I have the following problem. I am querying a server for some data and getting it back as HttpEntity.Chunked. The response String looks like this with up to 10.000.000 lines like this:
[{"name":"param1","value":122343,"time":45435345},
{"name":"param2","value":243,"time":4325435},
......]
Now I want to get the incoming data into and Array[String] where each String is a line from the response, because later on it should be imported into an apache spark dataframe.

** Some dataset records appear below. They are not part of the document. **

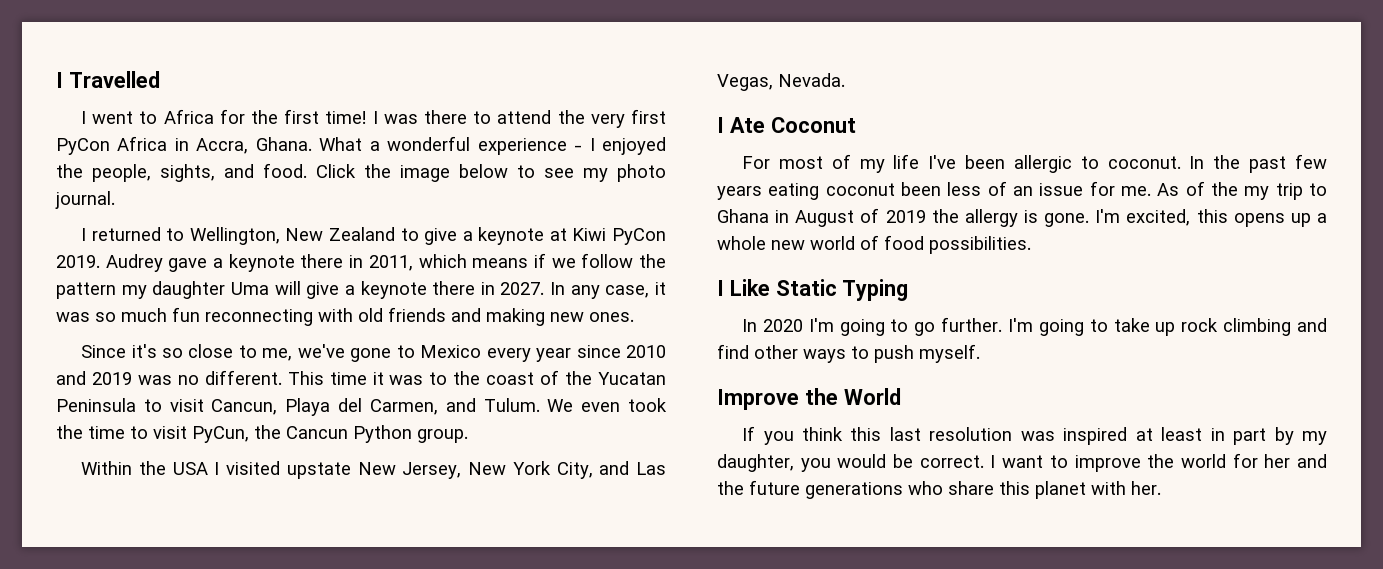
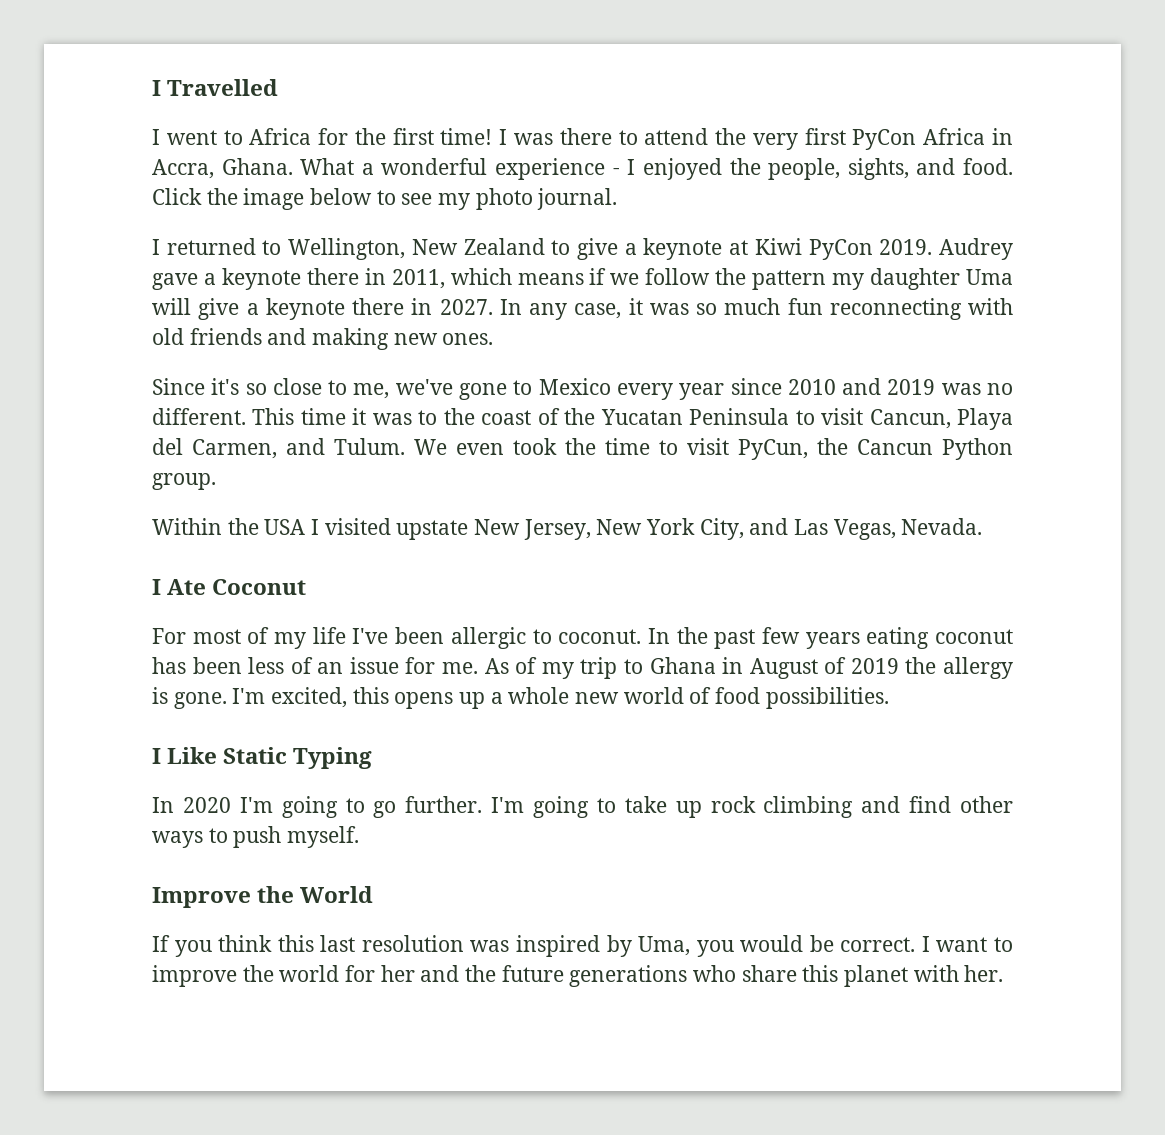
- In the past few years eating coconut been less of an issue for me.
+ In the past few years eating coconut has been less of an issue for me.
- As of the my trip to Ghana in August of 2019 the allergy is gone.
+ As of my trip to Ghana in August of 2019 the allergy is gone.
- If you think this last resolution was inspired at least in part by my daughter, you would be correct.
+ If you think this last resolution was inspired by Uma, you would be correct.

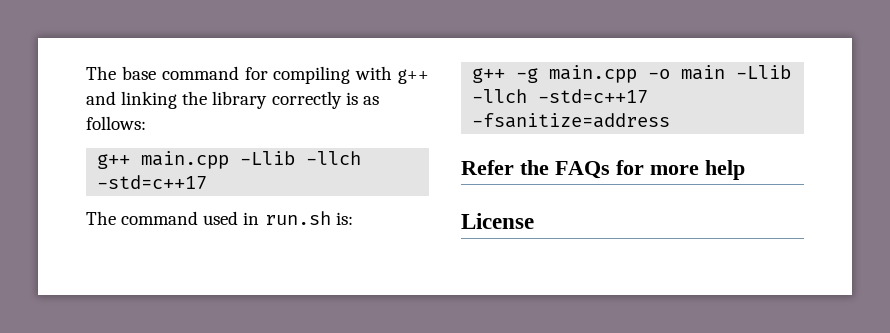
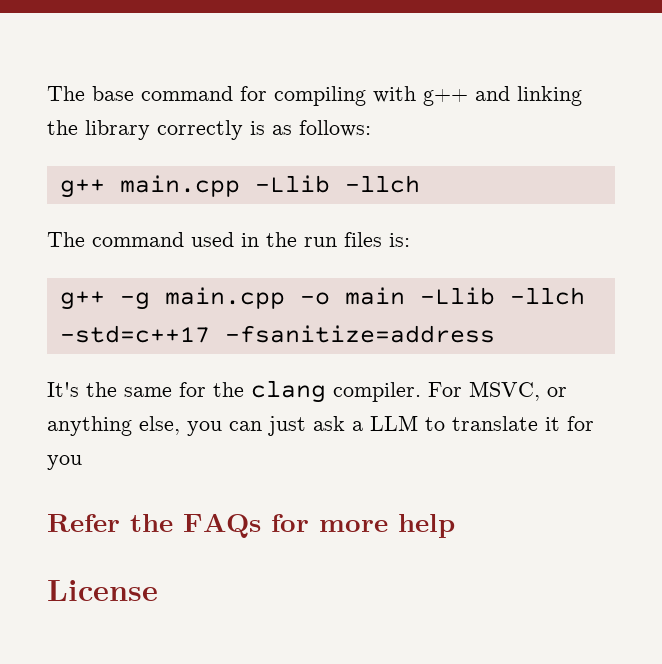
- g++ main.cpp -Llib -llch -std=c++17
+ g++ main.cpp -Llib -llch
- The command used in run.sh is:
+ The command used in the run files is:
+ It's the same for the clang compiler. For MSVC, or anything else, you can just ask a LLM to translate it for you

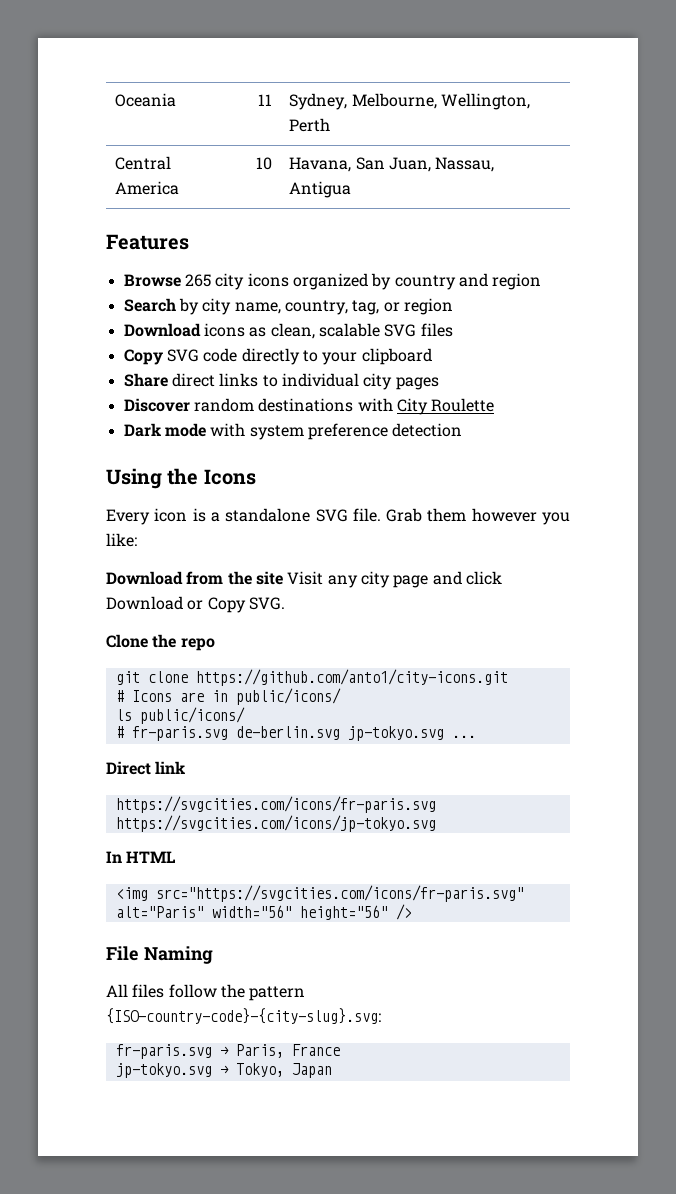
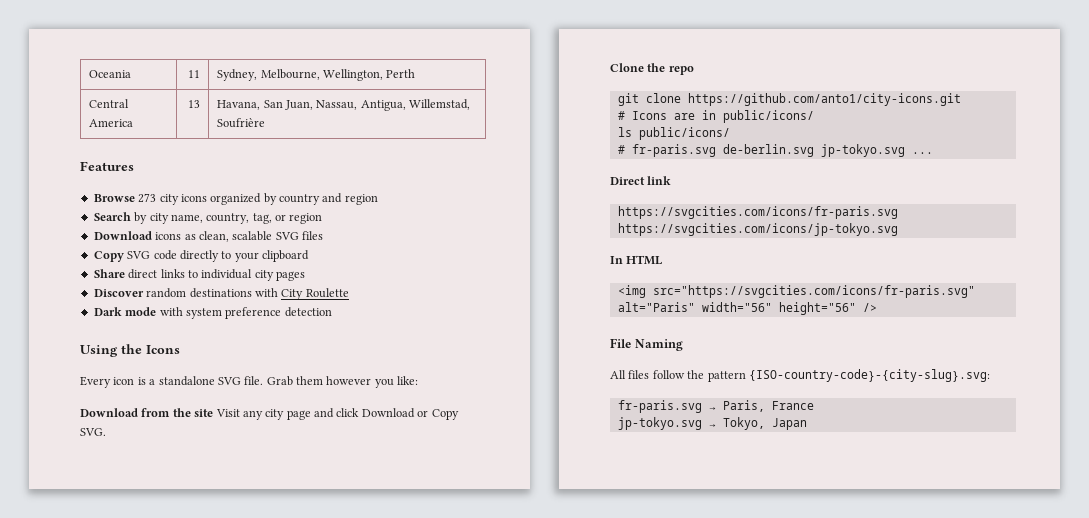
- Central America | 10 | Havana, San Juan, Nassau, Antigua
+ Central America | 13 | Havana, San Juan, Nassau, Antigua, Willemstad, Soufrière
- Browse 265 city icons organized by country and region
+ Browse 273 city icons organized by country and region

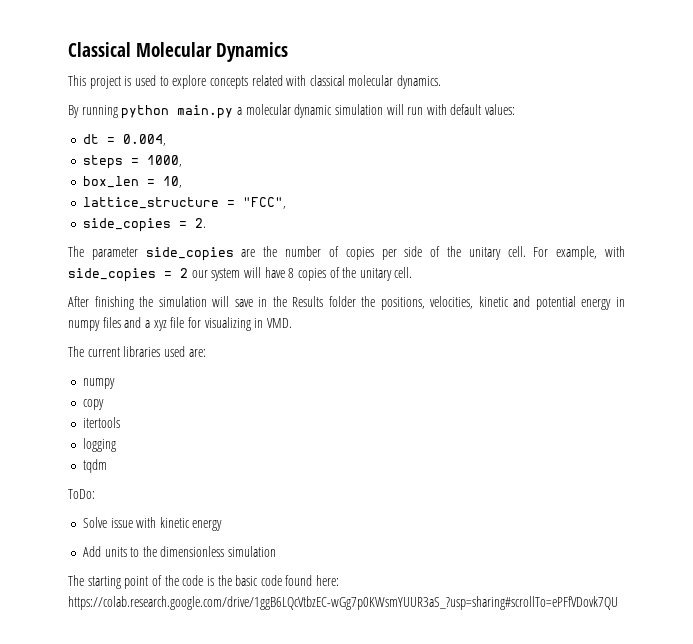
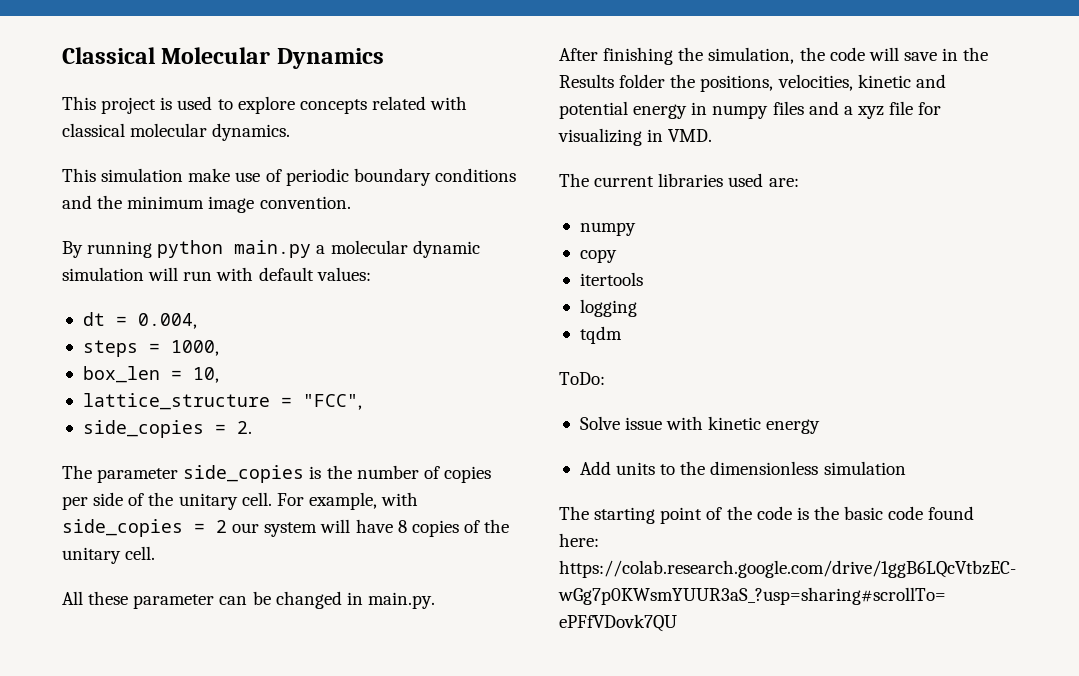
+ This simulation make use of periodic boundary conditions and the minimum image convention.
- The parameter side_copies are the number of copies per side of the unitary cell.
+ The parameter side_copies is the number of copies per side of the unitary cell.
+ All these parameter can be changed in main.py.
- After finishing the simulation will save in the Results folder the positions, velocities, kinetic and potential energy in numpy files and a xyz file for visualizing in VMD.
+ After finishing the simulation, the code will save in the Results folder the positions, velocities, kinetic and potential energy in numpy files and a xyz file for visualizing in VMD.

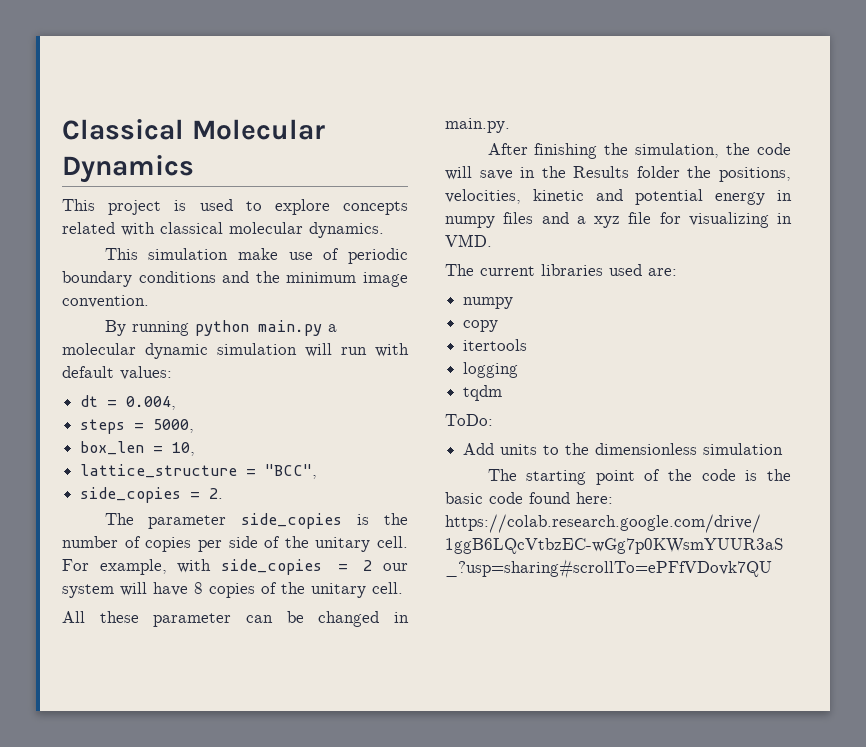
- steps = 1000,
+ steps = 5000,
- lattice_structure = "FCC",
+ lattice_structure = "BCC",
- Solve issue with kinetic energy

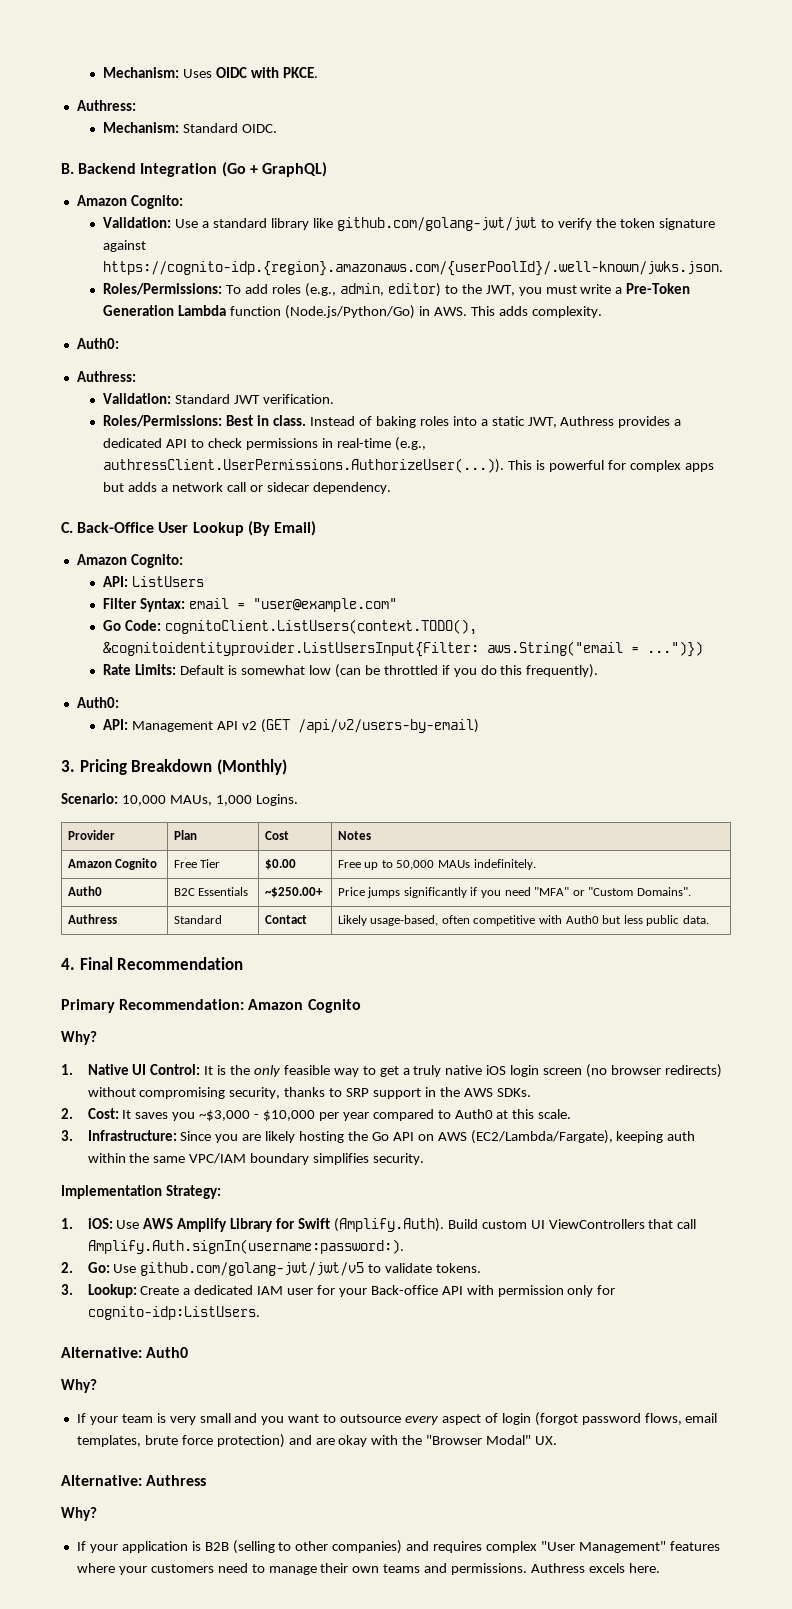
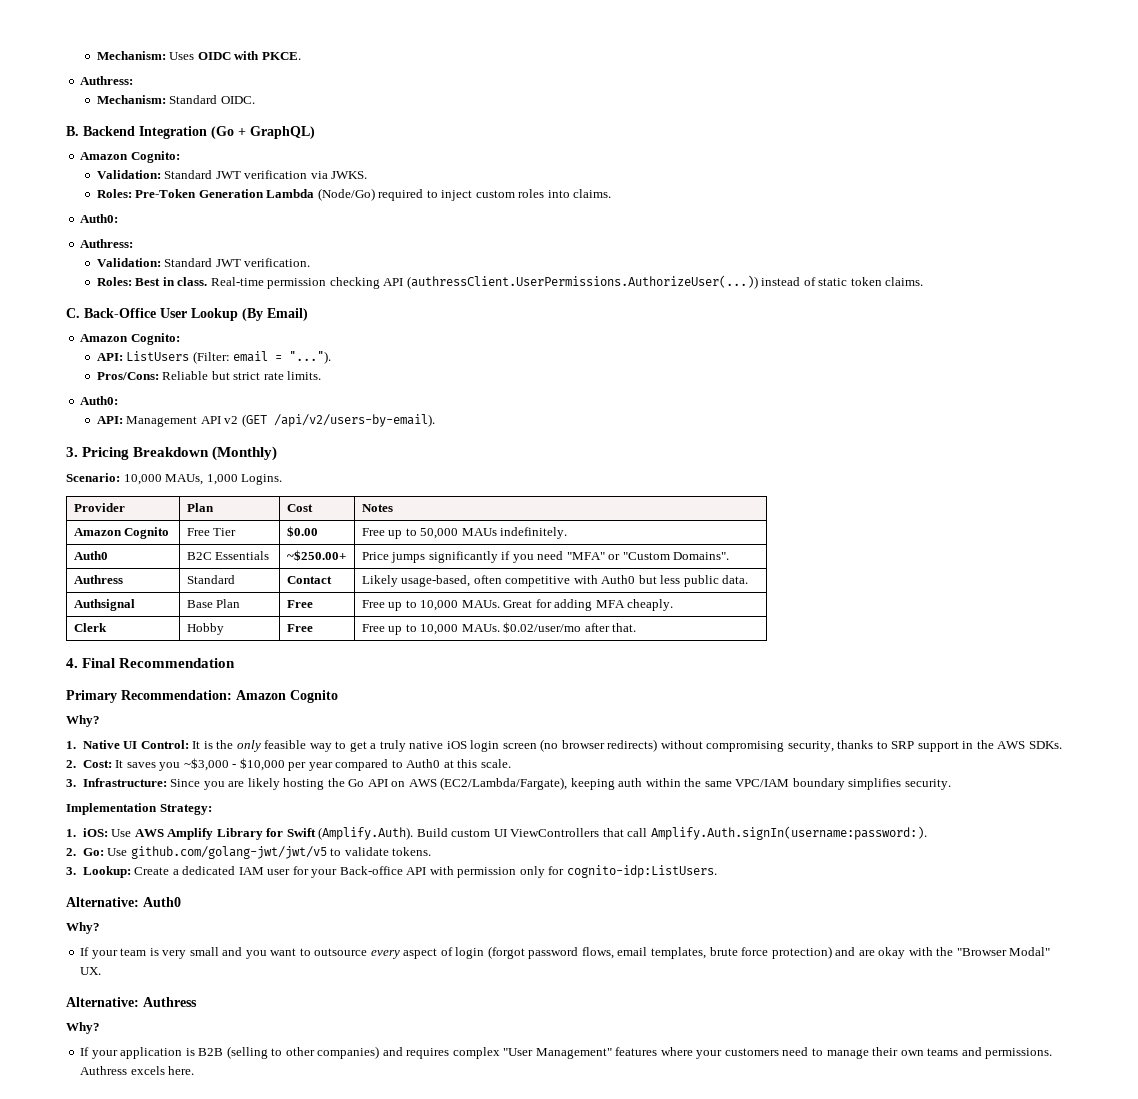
- Validation: Use a standard library like github.com/golang-jwt/jwt to verify the token signature against https://cognito-idp.{region}.amazonaws.com/{userPoolId}/.well-known/jwks.json.
- Roles/Permissions: To add roles (e.g., admin, editor) to the JWT, you must write a Pre-Token Generation Lambda function (Node.js/Python/Go) in AWS. This adds complexity.
+ Validation: Standard JWT verification via JWKS.
+ Roles: Pre-Token Generation Lambda (Node/Go) required to inject custom roles into claims.
- Roles/Permissions: Best in class.
+ Roles: Best in class.
- Instead of baking roles into a static JWT, Authress provides a dedicated API to check permissions in real-time (e.g., authressClient.UserPermissions.AuthorizeUser(...)). This is powerful for complex apps but adds a network call or sidecar dependency.
+ Real-time permission checking API (authressClient.UserPermissions.AuthorizeUser(...)) instead of static token claims.
- API: ListUsers
- Filter Syntax: email = "user@example.com"
- Go Code: cognitoClient.ListUsers(context.TODO(), &cognitoidentityprovider.ListUsersInput{Filter: aws.String("email = ...")})
- Rate Limits: Default is somewhat low (can be throttled if you do this frequently).
+ API: ListUsers (Filter: email = "...").
+ Pros/Cons: Reliable but strict rate limits.
- API: Management API v2 (GET /api/v2/users-by-email)
+ API: Management API v2 (GET /api/v2/users-by-email).
+ Authsignal | Base Plan | Free | Free up to 10,000 MAUs. Great for adding MFA cheaply.
+ Clerk | Hobby | Free | Free up to 10,000 MAUs. $0.02/user/mo after that.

Currently I am doing it likes this:
//For the http request
trait StartHttpRequest {
implicit val system: ActorSystem
implicit val materializer: ActorMaterializer
def httpRequest(data: String, path: String, targetPort: Int, host: String): Future[HttpResponse] = {
val connectionFlow: Flow[HttpRequest, HttpResponse, Future[OutgoingConnection]] = {
Http().outgoingConnection(host, port = targetPort)
}
val responseFuture: Future[HttpResponse] =
Source.single(RequestBuilding.Post(uri = path, entity = HttpEntity(ContentTypes.`application/json`, data)))
.via(connectionFlow)
.runWith(Sink.head)
responseFuture
}
}
//result of the request
val responseFuture: Future[HttpResponse] = httpRequest(.....)
//convert to string
responseFuture.flatMap { response =>
response.status match {
case StatusCodes.OK =>
Unmarshal(response.entity).to[String]
}
}
//and then something like this, but with even more stupid stuff
responseFuture.onSuccess { str:String =>
masterActor! str.split("""\},\{""")
}
My question is, what would be a better way to get the result into an array? How can I unmarshall the response entity directly? Because .to[Array[String]] for example did not work. And because there are so many lines coming, could I do it with a stream, to be more efficent?